▶ _What is expected_
From the line that contains "discount: 152.13 -> 100.00" to the last line of the entries, set down each line exactly as written, both ends included, with nothing else.

····················

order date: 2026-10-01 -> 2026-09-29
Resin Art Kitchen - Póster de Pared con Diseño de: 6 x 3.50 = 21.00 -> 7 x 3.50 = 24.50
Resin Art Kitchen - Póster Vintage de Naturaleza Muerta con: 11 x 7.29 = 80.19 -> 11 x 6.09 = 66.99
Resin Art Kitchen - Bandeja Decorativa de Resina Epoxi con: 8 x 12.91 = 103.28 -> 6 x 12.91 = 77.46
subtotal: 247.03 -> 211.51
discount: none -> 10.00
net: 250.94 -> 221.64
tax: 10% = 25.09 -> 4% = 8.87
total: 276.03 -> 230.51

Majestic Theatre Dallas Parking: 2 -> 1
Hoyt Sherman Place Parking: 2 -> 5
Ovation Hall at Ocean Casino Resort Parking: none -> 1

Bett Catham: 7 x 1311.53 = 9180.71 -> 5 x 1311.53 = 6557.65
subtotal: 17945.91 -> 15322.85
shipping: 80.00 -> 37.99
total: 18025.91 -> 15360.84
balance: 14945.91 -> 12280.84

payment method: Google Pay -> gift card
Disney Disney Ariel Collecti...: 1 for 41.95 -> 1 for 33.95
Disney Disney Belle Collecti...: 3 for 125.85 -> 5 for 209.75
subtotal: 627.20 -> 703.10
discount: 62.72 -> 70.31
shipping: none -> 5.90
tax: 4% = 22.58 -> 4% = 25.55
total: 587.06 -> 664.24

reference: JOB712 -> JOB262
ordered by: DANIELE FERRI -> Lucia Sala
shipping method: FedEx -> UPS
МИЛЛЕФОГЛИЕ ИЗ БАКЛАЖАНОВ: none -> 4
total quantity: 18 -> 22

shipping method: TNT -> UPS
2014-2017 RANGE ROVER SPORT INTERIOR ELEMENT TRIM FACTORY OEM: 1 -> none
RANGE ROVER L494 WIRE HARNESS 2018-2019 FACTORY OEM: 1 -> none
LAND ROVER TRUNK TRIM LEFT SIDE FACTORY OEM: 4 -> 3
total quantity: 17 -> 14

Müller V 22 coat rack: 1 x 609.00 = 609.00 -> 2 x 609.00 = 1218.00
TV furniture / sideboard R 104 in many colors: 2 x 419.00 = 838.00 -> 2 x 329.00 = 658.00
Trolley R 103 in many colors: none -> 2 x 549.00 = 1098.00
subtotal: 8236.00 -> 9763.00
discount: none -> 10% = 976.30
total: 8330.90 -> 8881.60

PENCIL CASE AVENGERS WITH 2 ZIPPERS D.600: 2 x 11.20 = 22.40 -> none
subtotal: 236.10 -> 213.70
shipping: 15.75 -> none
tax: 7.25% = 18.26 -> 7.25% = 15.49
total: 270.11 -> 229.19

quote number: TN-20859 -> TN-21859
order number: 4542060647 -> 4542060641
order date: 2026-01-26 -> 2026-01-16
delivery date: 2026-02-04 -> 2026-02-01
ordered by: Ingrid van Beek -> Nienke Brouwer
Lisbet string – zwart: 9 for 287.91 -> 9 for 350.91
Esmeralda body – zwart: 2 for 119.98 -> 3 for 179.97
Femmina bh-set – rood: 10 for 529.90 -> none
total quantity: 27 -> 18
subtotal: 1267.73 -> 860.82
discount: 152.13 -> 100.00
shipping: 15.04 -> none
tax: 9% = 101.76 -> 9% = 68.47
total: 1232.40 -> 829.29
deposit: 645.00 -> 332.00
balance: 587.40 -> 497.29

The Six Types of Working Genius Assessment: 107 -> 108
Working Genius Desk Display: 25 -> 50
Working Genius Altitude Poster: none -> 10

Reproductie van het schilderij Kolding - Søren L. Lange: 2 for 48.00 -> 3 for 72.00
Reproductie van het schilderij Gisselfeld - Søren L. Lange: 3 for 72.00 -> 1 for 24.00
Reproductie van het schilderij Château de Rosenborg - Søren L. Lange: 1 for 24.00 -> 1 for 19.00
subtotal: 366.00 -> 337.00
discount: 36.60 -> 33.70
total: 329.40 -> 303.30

····················

▶ _Exercise output_
discount: 152.13 -> 100.00
shipping: 15.04 -> none
tax: 9% = 101.76 -> 9% = 68.47
total: 1232.40 -> 829.29
deposit: 645.00 -> 332.00
balance: 587.40 -> 497.29

The Six Types of Working Genius Assessment: 107 -> 108
Working Genius Desk Display: 25 -> 50
Working Genius Altitude Poster: none -> 10

Reproductie van het schilderij Kolding - Søren L. Lange: 2 for 48.00 -> 3 for 72.00
Reproductie van het schilderij Gisselfeld - Søren L. Lange: 3 for 72.00 -> 1 for 24.00
Reproductie van het schilderij Château de Rosenborg - Søren L. Lange: 1 for 24.00 -> 1 for 19.00
subtotal: 366.00 -> 337.00
discount: 36.60 -> 33.70
total: 329.40 -> 303.30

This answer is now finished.